For check of skills acquired by a network during
training, the imitation of functioning (testing) of a network is used.
It is possible to allocate the following parameters of
a problem, which show, that the put problem can effectively be decided (solved)
with the help of the device neurons of networks:
- The expert can not explain, how he decides (solves)
a problem.
- On a problem is saved (or the plenty of copies of
the decisions of the given problem for concrete entrance parameters can be
received).
- The problem can not be easily decided (easily
solved) with use of more traditional computing methods.

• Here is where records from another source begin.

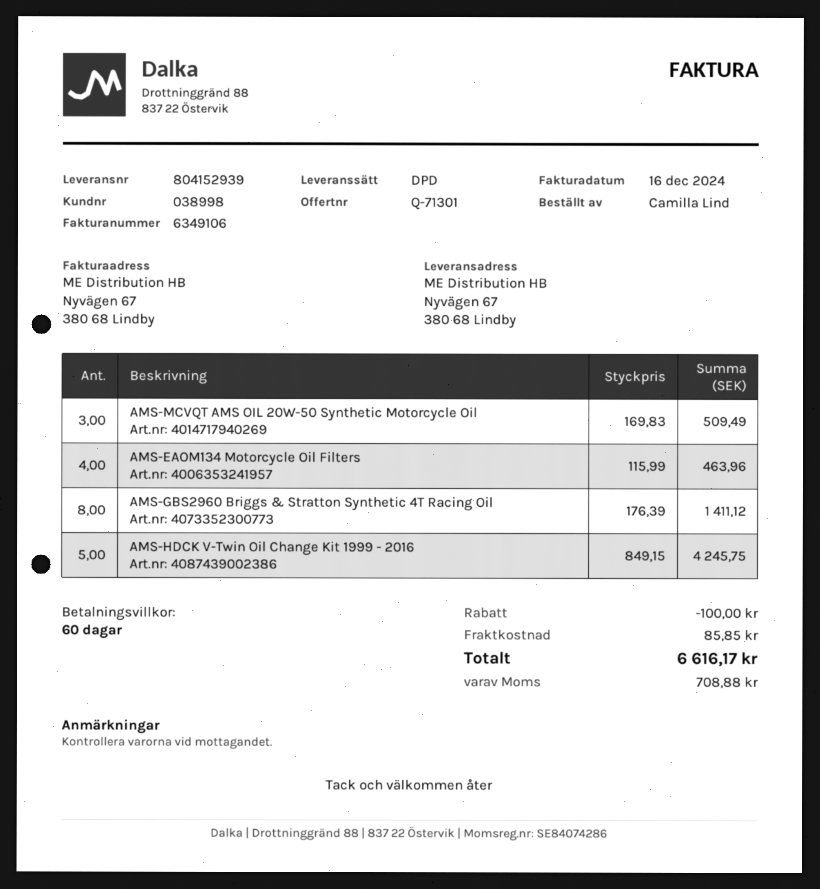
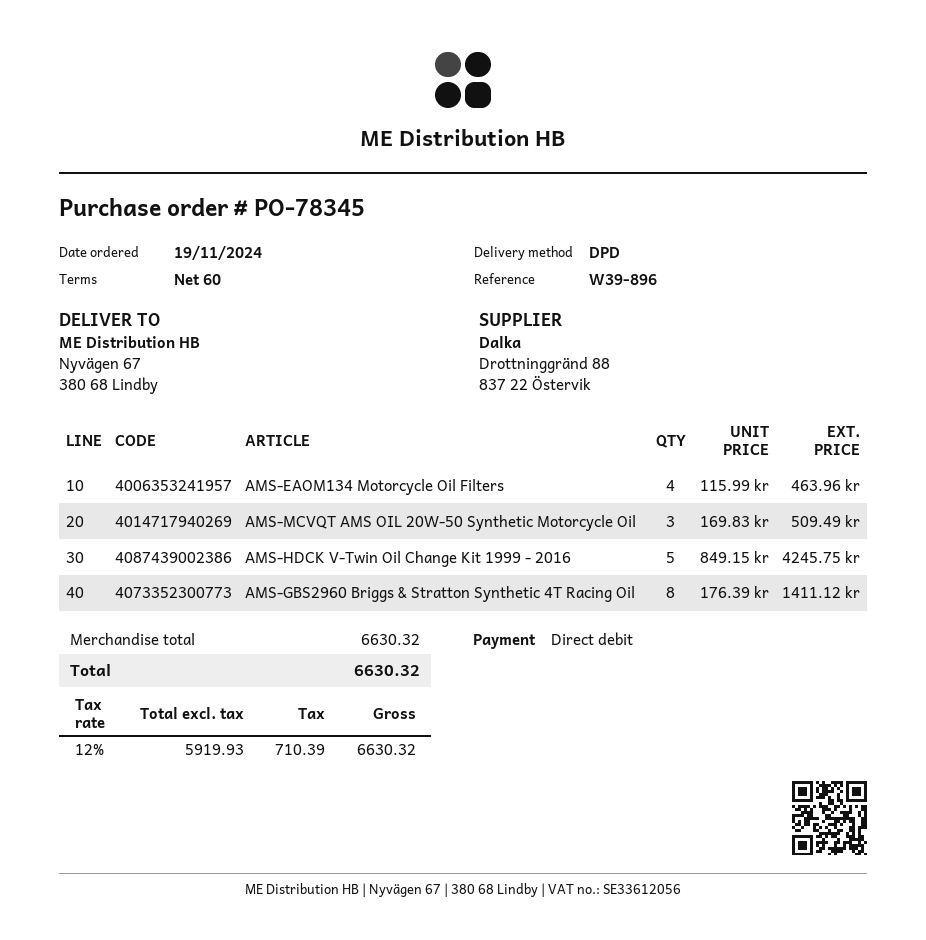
discount: 100.00 -> none
shipping: 85.85 -> none
tax: 708.88 -> 710.39
total: 6616.17 -> 6630.32

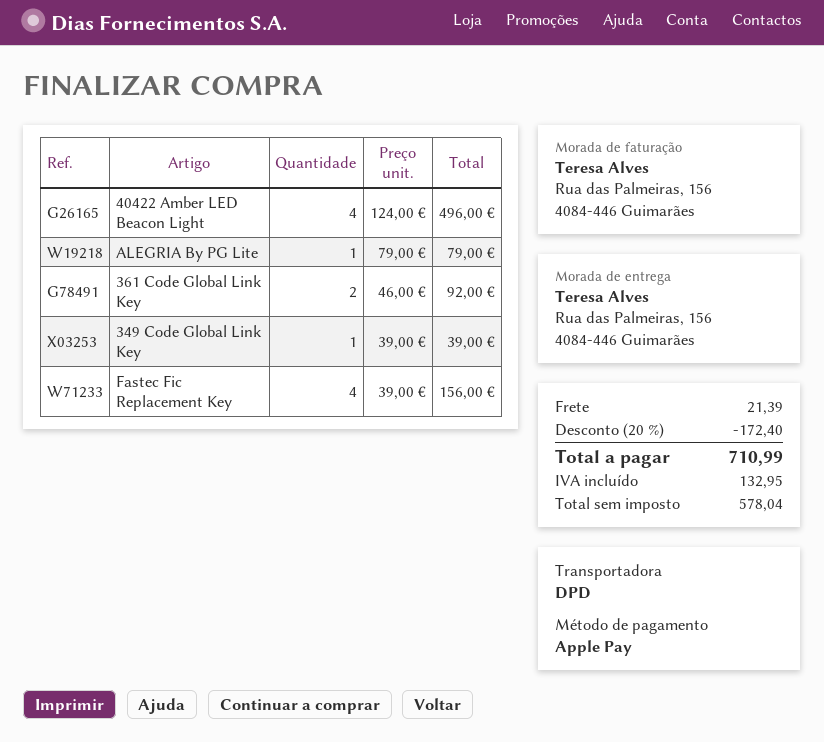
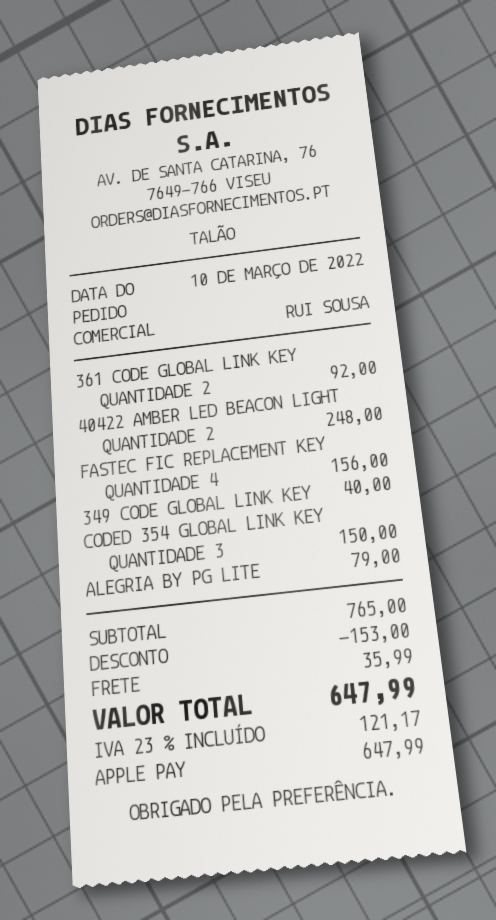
40422 Amber LED Beacon Light: 4 for 496.00 -> 2 for 248.00
349 Code Global Link Key: 1 for 39.00 -> 1 for 40.00
CODED 354 GLOBAL LINK KEY: none -> 3 for 150.00
discount: 172.40 -> 153.00
shipping: 21.39 -> 35.99
tax: 132.95 -> 121.17
total: 710.99 -> 647.99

- The problem concerns to one of the following areas:
recognition of images, classification, forecasting, control, adaptive
management, experts' report.
- The decision of a task should be received in the
fixed time.
The choice
of architecture multilayer’s neurons of networks of direct distribution is
caused by wide variety of types of tasks solved by the given architecture, and
also large distribution of the given architecture in commercial
neurosimulations.
The literature:
1
Coltchin A.F.,
Ovsyannikov M.V., Strekalov A.F. etc. Management of life cycle of production. – Ì.:
Anaharsys, 2002.
2
Milayev V., Fatkin À., Ruleva Ò. Automation of management // PC Week/RE. – 2001. – ¹ 10.
3
Wotermen D. Management (manual) on expert systems. – Ì.: The world, 1989.
4
Shemelin V.Ê., Utrosyn V.V. Use of expert systems in environment
of information support of life cycle of a product // The incorporated scientific journal. – Ì., 2005. – ¹ 13.
5
Kruglov V.V., Borisov V.V. Artificial neurons of a
network. The theory and practice. - M.: a hot line - Telecom, 2002.
6
Golovko V.A. Neurons of a network: training,
organization and application: studies. The grant (manual) for high schools /
under general edition A.I. Galushkin – Ì.: 2001. – The book 4.